=== Begin Enclosure ===

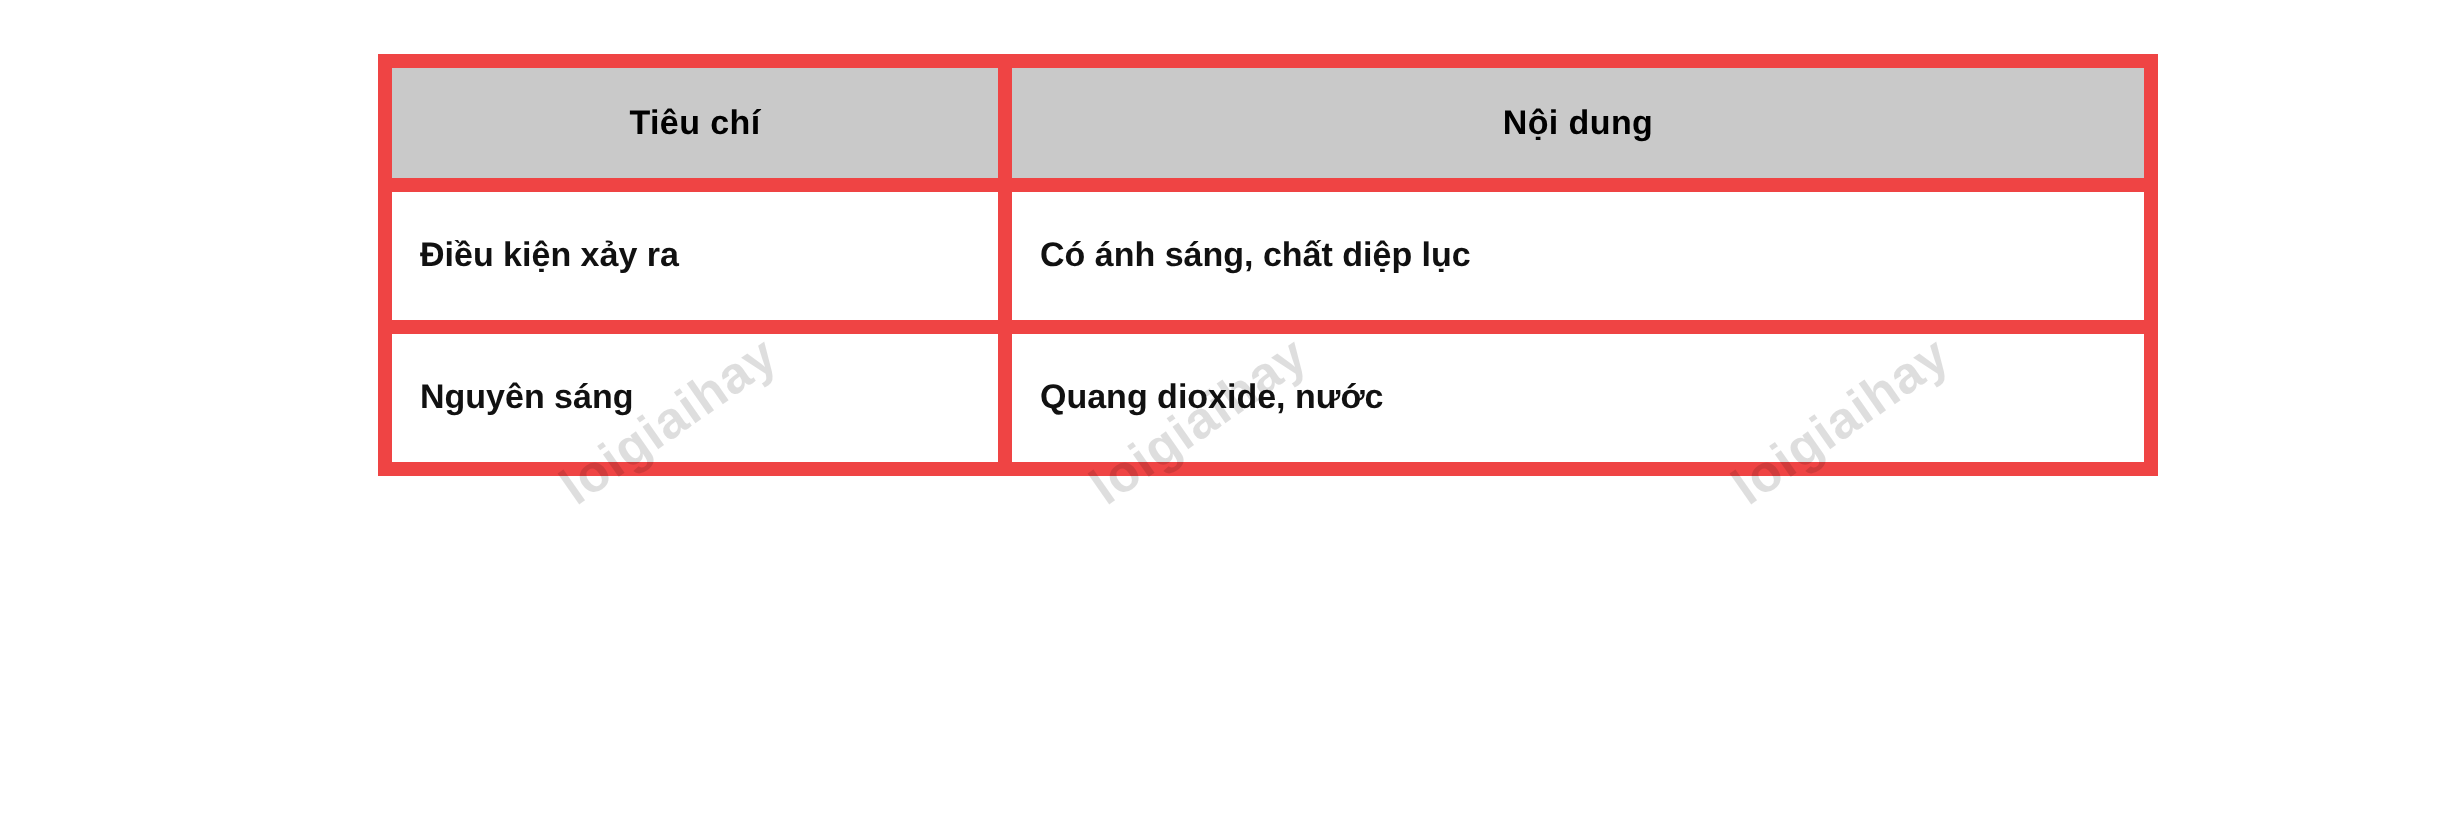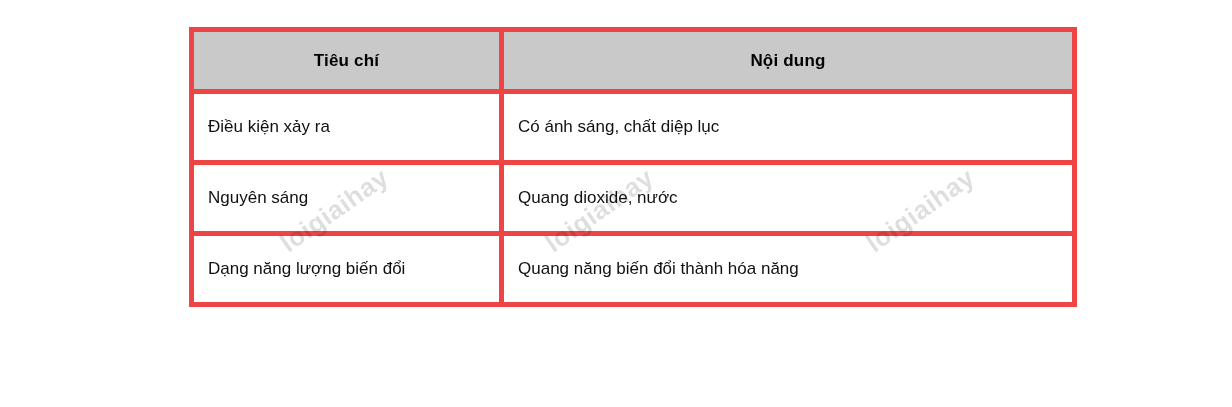"Tiêu chí" table.data-table th, table.data-table td { border: 5px solid #ef4444 -> 7px solid #ef4444 }
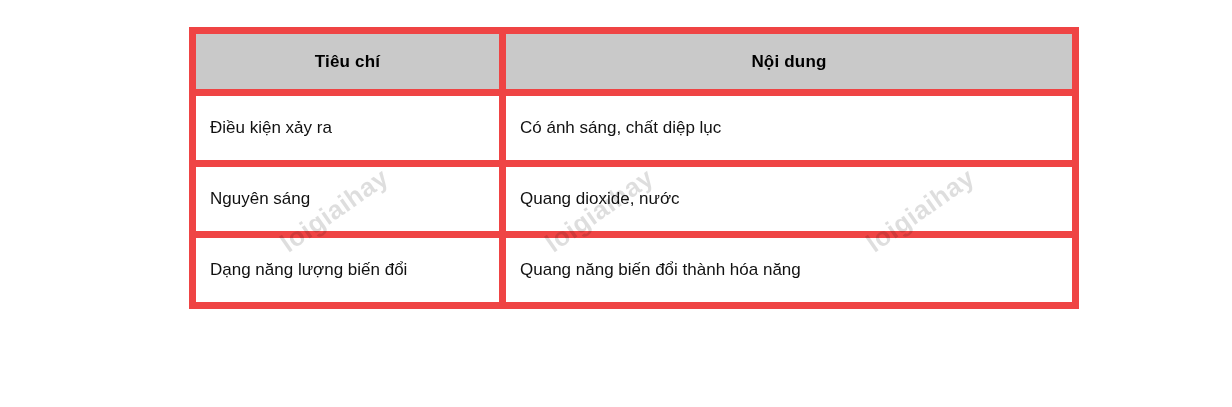"Điều kiện xảy ra" table.data-table td { font-weight: normal -> bold }
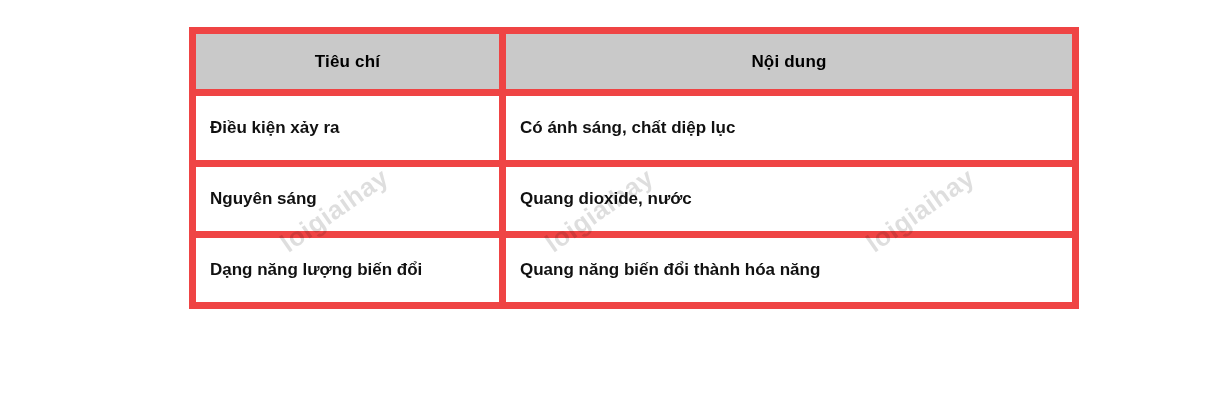"Dạng năng lượng biến đổi" tr { html: <tr> <td>Dạng năng lượng biến đổi</td> <td>Quang năng biến đổi thành hóa năng</td> </tr> -> none }
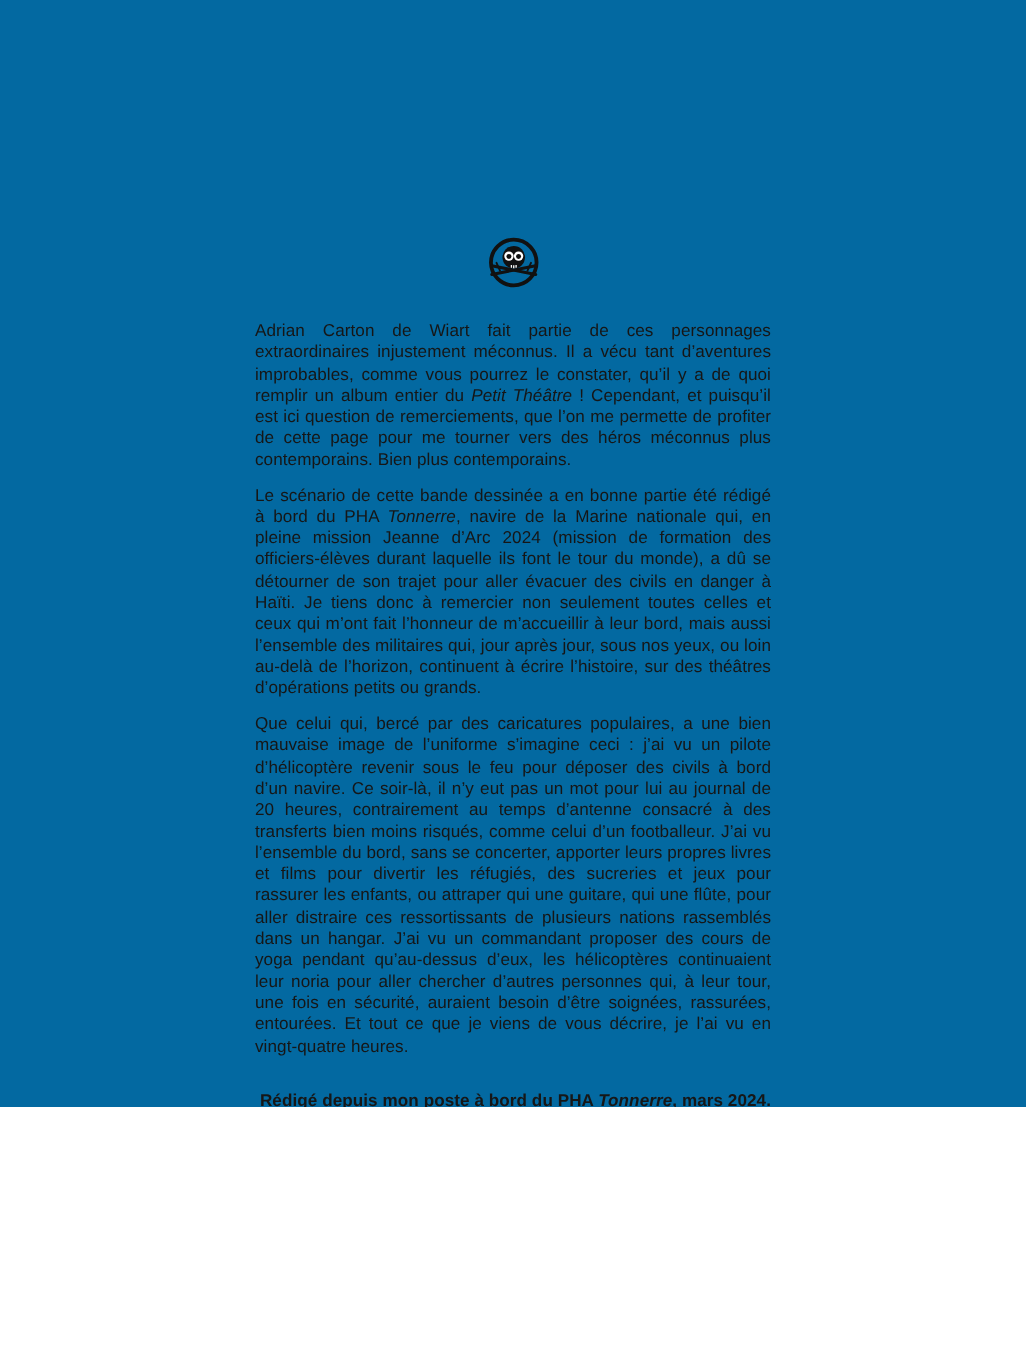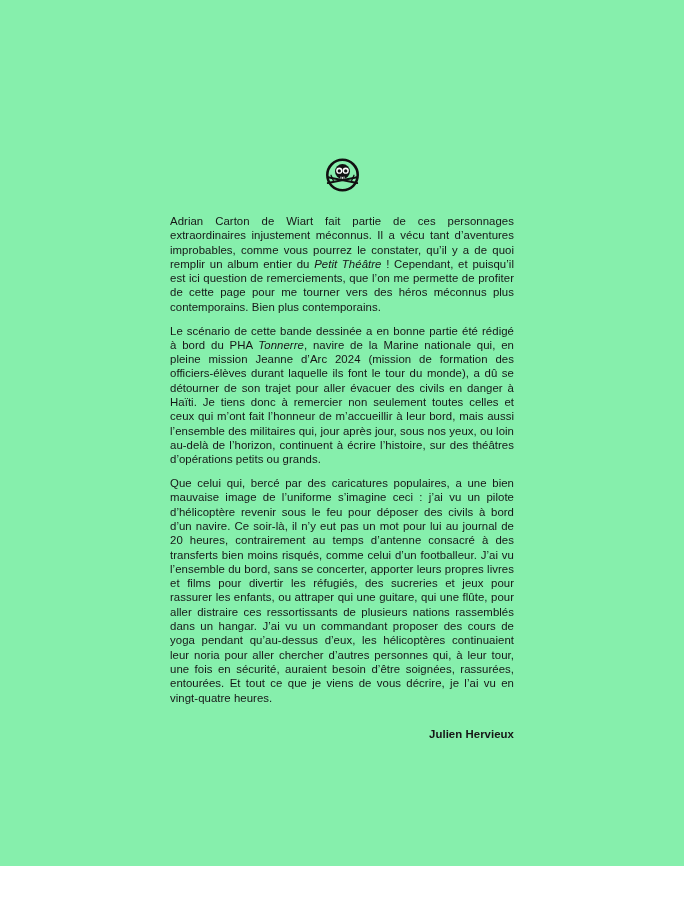"Adrian Carton de Wiart fait" .page { background: #86efac -> #0369a1; height: 866px -> 738px }
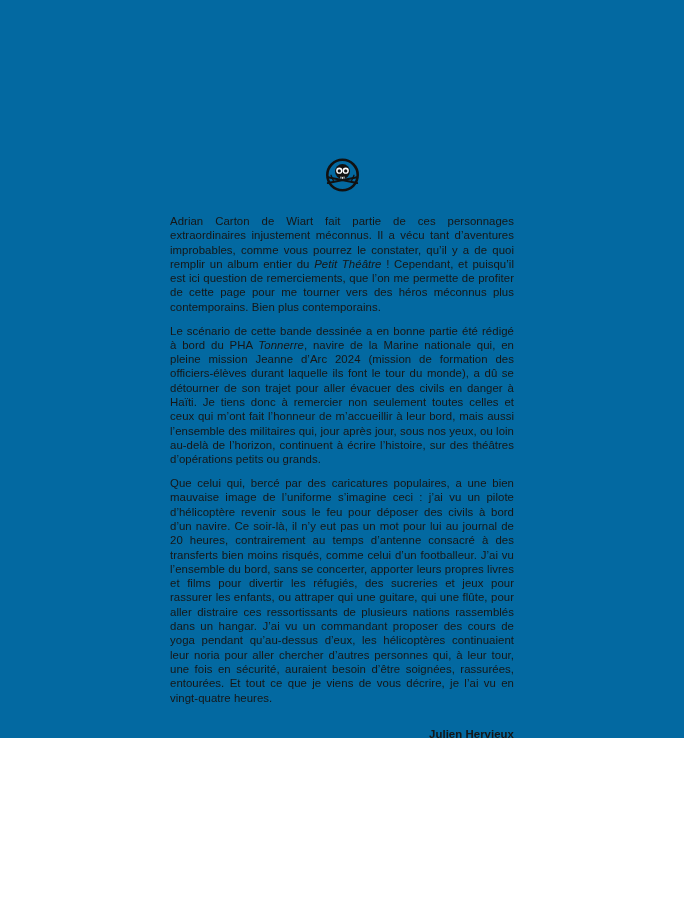"Rédigé depuis mon poste à" p { html: none -> <p><span>Rédigé depuis mon poste à bord du PHA </span><em>Tonnerre</em><span>, mars 2024.</span></p> }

=== End Enclosure ===

### ASSIGNMENT
No picture belongs in the copy; return the rest of the listing exactly.

### ANSWER TO THE EXERCISE
"Tiêu chí" table.data-table th, table.data-table td { border: 5px solid #ef4444 -> 7px solid #ef4444 }
"Điều kiện xảy ra" table.data-table td { font-weight: normal -> bold }
"Dạng năng lượng biến đổi" tr { html: <tr> <td>Dạng năng lượng biến đổi</td> <td>Quang năng biến đổi thành hóa năng</td> </tr> -> none }
"Adrian Carton de Wiart fait" .page { background: #86efac -> #0369a1; height: 866px -> 738px }
"Rédigé depuis mon poste à" p { html: none -> <p><span>Rédigé depuis mon poste à bord du PHA </span><em>Tonnerre</em><span>, mars 2024.</span></p> }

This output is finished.